Cette oeuvre constitue la palinodie de certaines conceptions clés de
notre Boccace humaniste : de féministe et populaire, Boccace devient
misogyne et élitiste, avec une violence verbale assez frappante. Or, de
la condamnation de la femme, Boccace va déboucher également sur
une condamnation de l'amour tel qu'il le concevait jusqu'alors, voire une
condamnation d'un certain type de littérature, y compris de ses propres
oeuvres. Rejetant le libre arbitre, n'écrivant presque plus que des
oeuvres savantes en latin destinées aux érudits, c'est un Boccace
bien amer et désabusé qui se révèle aux curieux
ayant voulu étudier cet écrivain au-delà du
Décaméron.
1 En fait vers 1360 Boccace n'est pas spécialement
vieux puisque né en 1313, il a alors moins de cinquante ans. Cependant
les belles années napolitaines sont déjà bien loin : la
dégradation de son physique, la perte de son pouvoir de séduction
l'affecte profondément, comme l'atteste le Corbaccio.
2 Dans cette nouvelle Frère Cipolla, ayant promis aux
habitants de Certaldo de montrer la plume de l'ange Gabriel, voyant qu'on la
lui a volée et trouvant des charbons à la place, prétend
qu'ils ont servi à griller Saint Laurent.

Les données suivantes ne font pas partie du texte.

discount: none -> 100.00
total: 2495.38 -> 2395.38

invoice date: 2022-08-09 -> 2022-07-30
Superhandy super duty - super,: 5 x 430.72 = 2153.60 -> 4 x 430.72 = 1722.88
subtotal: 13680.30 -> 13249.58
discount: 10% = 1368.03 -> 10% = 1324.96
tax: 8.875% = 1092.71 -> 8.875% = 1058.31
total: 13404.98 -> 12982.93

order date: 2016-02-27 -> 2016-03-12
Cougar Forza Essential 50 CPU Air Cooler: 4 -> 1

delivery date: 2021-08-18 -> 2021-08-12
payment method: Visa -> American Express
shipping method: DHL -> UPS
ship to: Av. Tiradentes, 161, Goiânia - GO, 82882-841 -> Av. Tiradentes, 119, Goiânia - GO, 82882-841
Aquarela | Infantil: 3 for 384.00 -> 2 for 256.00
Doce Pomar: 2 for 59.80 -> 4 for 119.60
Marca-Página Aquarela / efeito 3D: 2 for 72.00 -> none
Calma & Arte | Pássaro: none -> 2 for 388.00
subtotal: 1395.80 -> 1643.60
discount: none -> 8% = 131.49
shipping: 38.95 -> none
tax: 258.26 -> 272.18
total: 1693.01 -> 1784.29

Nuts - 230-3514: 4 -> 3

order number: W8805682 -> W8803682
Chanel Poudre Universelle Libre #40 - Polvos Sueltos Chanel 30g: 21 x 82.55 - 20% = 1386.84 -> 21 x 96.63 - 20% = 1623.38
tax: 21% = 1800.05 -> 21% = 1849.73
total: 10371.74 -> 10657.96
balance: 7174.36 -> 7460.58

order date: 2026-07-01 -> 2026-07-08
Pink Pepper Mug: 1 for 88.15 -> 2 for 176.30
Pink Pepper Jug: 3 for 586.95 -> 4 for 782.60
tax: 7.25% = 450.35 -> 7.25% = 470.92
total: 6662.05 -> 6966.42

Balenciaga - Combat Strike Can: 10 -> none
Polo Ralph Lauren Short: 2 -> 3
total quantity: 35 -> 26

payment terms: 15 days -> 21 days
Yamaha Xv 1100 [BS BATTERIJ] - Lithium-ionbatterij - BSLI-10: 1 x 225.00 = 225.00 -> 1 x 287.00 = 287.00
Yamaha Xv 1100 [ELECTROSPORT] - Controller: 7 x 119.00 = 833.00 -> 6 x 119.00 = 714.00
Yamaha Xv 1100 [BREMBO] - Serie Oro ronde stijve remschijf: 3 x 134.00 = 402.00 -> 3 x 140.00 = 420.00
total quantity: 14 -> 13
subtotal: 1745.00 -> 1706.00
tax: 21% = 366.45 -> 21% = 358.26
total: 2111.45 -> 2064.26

3 Anecdote rapportée par Henri Hauvette, dans son recueil
d'Etudes sur Boccace.
1) Boccace misogyne ?
La condamnation de la femme dans le Corbaccio est
explicite. Très nettement inférieure à l'homme, elle
empêche celui-ci d'accéder à la sagesse, étant un
objet de tentation permanente et poussant l'homme à la
bestialité. Le Corbaccio reprend tous les
préjugés que les hommes ont accumulés sur les femmes
depuis l'Antiquité grecque. Sans doute causé par une
déception amoureuse, ce revirement n'est pas pour autant purement
contingent : la condamnation de la femme du Corbaccio ne se limite pas
à la veuve de l'histoire mais est bel est bien
généralisée.
Il faut savoir cependant que Boccace, même au plus haut
de sa libéralité, même s'il a toujours clamé haut et
fort son amour pour les femmes qui était profondément
sincère, avait déjà au sein même du
Décaméron adressé des messages fort ambigus. Si
le ton général du chef d'oeuvre reste résolument
orienté vers une célébration et une défense des
femmes, des relents de misogynie non négligeables sont bien
présent ça et là. Nous avons même une nouvelle du
Décaméron, la septième de la huitième
journée, qui présente des affinités confondantes avec
l'histoire du Corbaccio. L'amour que porte le Boccace du
Décaméron envers les femmes n'a jamais signifié
que pour autant celles-ci étaient les égales des hommes. Vouloir
faire de Boccace un féministe véritable, c'est trop demander
à un homme du XIVème siècle.
Cela dit il convient également de ne pas
exagérer : la critique acerbe de la femme présente dans le
Corbaccio, provoquée à la base par un
événement douloureux dans la vie de Boccace, ne peut certes pas
effacer la grande considération dans laquelle Boccace a toujours tenu
les femmes, ainsi que les droits qu'il leur a accordées,
déjà vus précédemment. De plus interpréter
le Corbaccio comme une oeuvre uniquement centrée sur la
misogynie serait un contresens : dans cette oeuvre Boccace à bien des
égards se condamne sans doute encore plus lui-même que la veuve
qui s'est moquée de lui. De toute façon la violence des mots du
Corbaccio et l'acharnement excessif de l'auteur contre les femmes ne
font que montrer que celui-ci éprouve les pires difficultés
à se détacher des plaisirs terrestres et à se conformer
à une vie plus vertueuse, malgré les exhortations de son ami
Pétrarque : chassez le naturel, il revient au galop.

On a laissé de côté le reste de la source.